Code change snippets
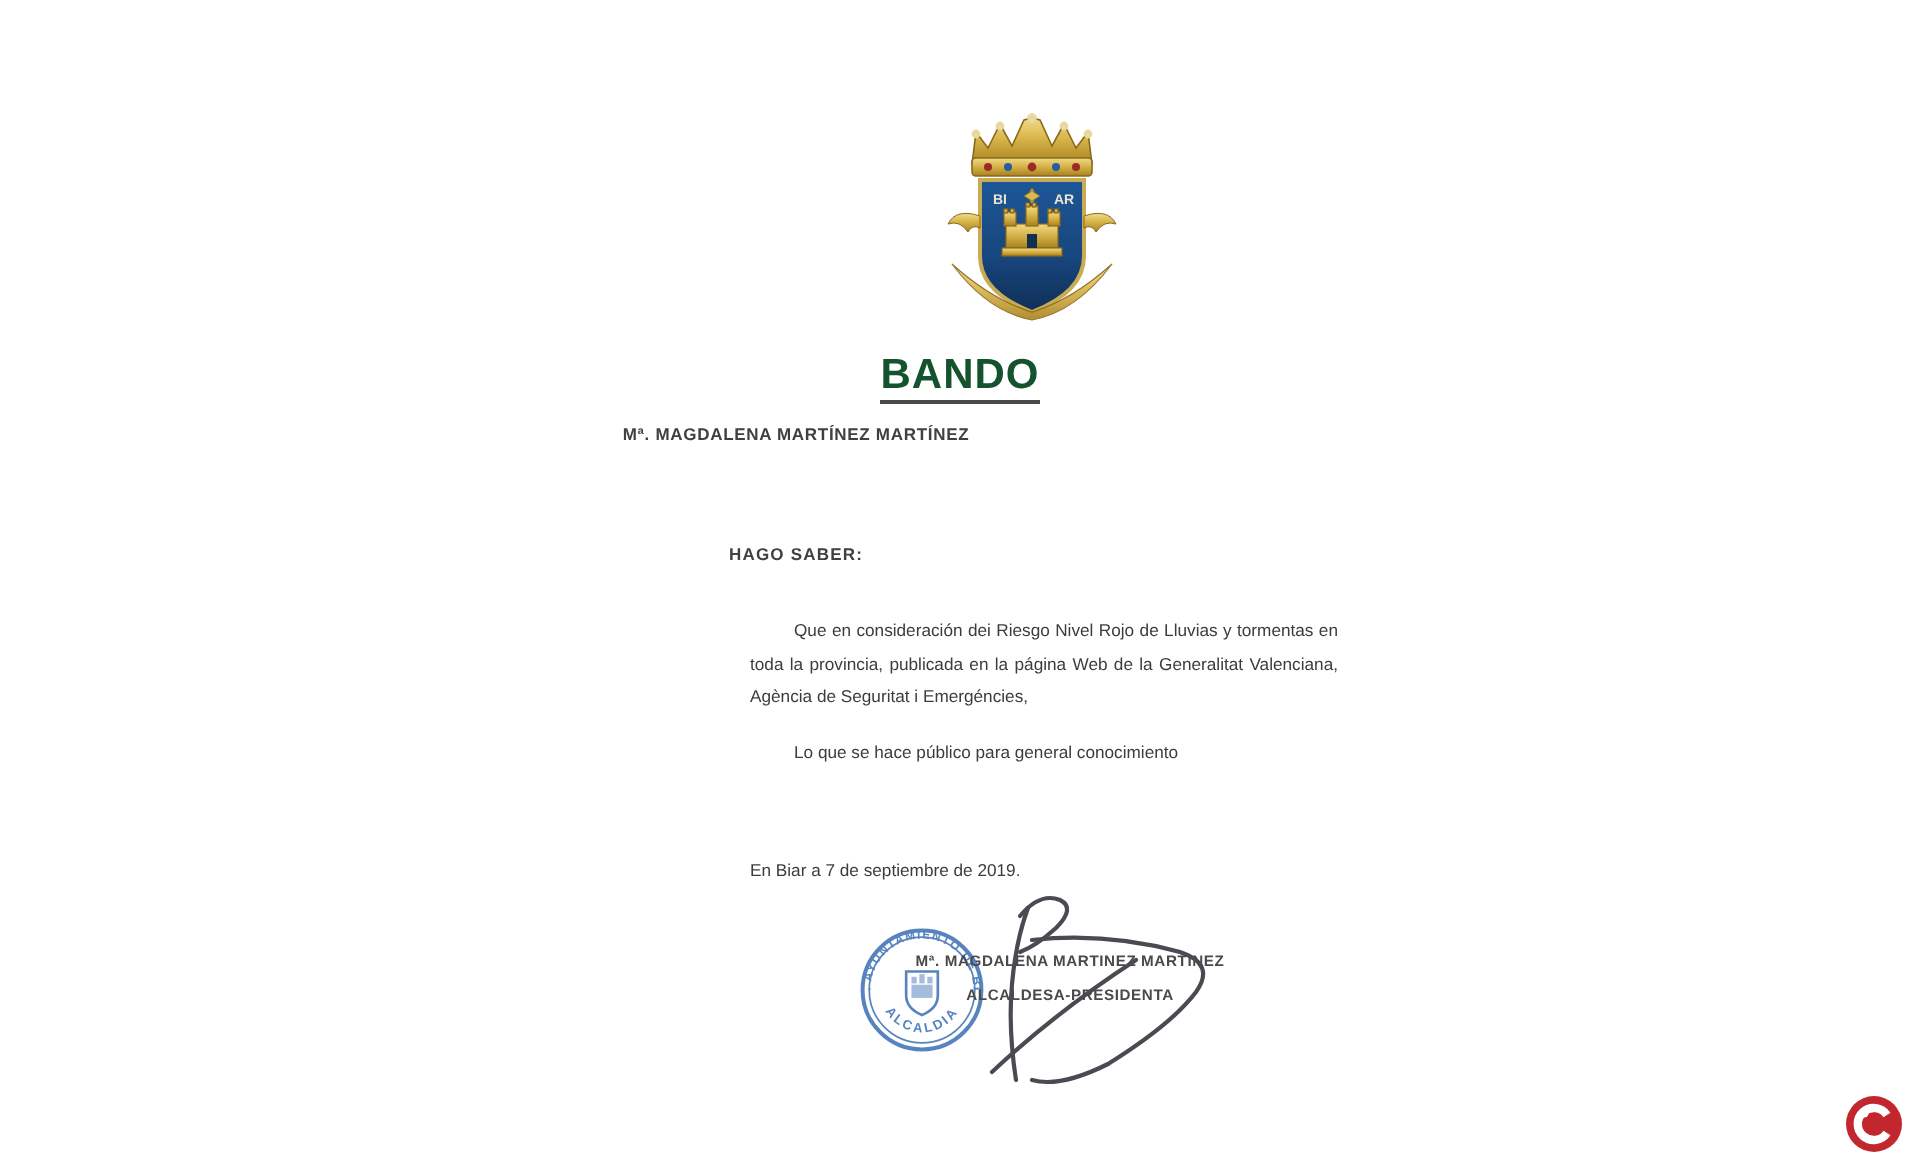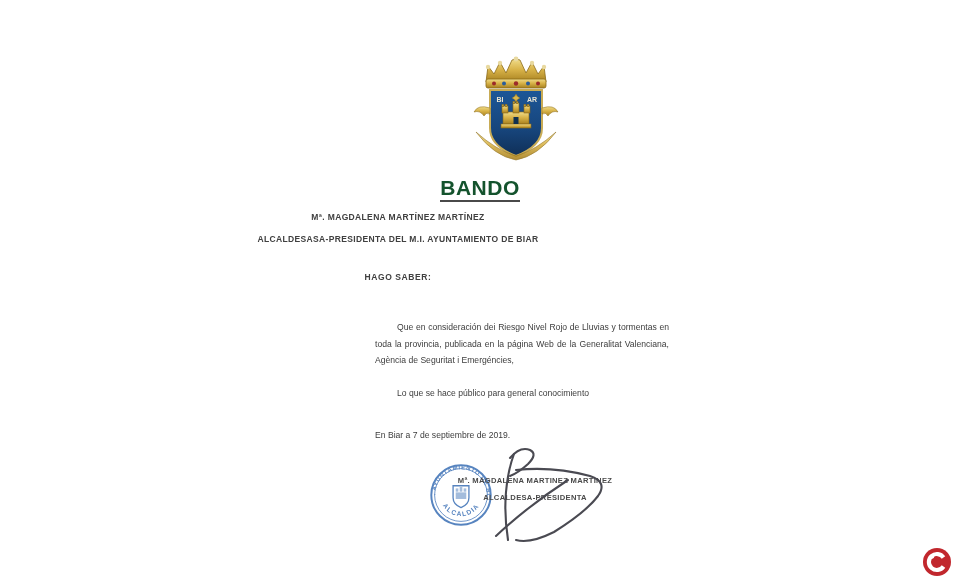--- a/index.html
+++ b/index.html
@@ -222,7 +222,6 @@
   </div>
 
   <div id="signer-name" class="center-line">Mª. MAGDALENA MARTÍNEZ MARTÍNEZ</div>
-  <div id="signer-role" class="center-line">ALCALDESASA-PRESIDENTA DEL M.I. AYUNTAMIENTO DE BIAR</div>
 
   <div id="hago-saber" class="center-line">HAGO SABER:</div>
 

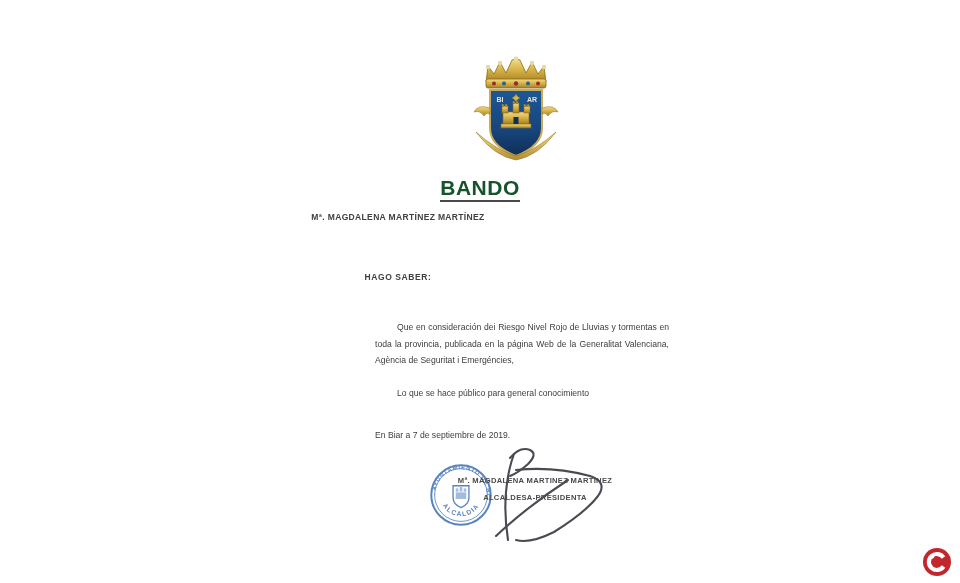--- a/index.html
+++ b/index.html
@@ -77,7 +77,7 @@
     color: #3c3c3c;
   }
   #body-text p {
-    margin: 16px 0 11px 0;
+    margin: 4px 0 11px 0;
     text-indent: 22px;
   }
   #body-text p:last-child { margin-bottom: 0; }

* * *

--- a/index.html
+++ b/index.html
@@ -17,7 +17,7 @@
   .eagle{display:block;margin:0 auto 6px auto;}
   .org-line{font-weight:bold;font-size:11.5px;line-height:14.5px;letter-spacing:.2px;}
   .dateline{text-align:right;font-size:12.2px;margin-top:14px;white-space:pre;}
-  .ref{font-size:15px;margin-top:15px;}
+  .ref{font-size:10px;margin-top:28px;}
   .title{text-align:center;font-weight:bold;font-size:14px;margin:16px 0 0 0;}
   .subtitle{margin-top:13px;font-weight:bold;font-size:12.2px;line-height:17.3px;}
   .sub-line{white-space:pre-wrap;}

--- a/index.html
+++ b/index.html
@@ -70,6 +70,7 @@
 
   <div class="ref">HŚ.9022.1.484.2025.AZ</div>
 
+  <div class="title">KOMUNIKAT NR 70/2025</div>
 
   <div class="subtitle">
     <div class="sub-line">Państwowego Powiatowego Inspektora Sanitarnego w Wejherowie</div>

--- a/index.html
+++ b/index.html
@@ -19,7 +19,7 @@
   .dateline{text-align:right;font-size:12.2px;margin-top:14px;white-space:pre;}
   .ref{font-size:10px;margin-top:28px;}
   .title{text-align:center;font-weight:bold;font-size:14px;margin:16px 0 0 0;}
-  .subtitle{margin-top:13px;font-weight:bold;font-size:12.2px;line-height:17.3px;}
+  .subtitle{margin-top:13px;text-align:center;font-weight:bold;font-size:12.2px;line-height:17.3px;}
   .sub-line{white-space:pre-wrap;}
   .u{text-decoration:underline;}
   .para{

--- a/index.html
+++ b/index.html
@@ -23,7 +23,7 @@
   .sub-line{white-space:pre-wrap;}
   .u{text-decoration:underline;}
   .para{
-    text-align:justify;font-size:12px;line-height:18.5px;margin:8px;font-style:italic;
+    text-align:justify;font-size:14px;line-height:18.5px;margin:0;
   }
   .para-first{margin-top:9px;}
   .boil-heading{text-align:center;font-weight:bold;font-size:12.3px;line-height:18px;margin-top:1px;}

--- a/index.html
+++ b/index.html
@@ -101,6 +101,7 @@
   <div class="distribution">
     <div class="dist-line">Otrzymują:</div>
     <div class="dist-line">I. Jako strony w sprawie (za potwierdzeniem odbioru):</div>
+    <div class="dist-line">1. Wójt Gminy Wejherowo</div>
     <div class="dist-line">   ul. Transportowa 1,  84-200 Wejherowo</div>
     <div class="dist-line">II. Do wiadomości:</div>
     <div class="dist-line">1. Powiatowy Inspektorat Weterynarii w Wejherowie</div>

What is being asked
All lines with the word "Wejherowie" need to be copied from the data above.

Reply to the task
     <div class="sub-line">Państwowego Powiatowego Inspektora Sanitarnego w Wejherowie</div>
     <div class="dist-line">1. Powiatowy Inspektorat Weterynarii w Wejherowie</div>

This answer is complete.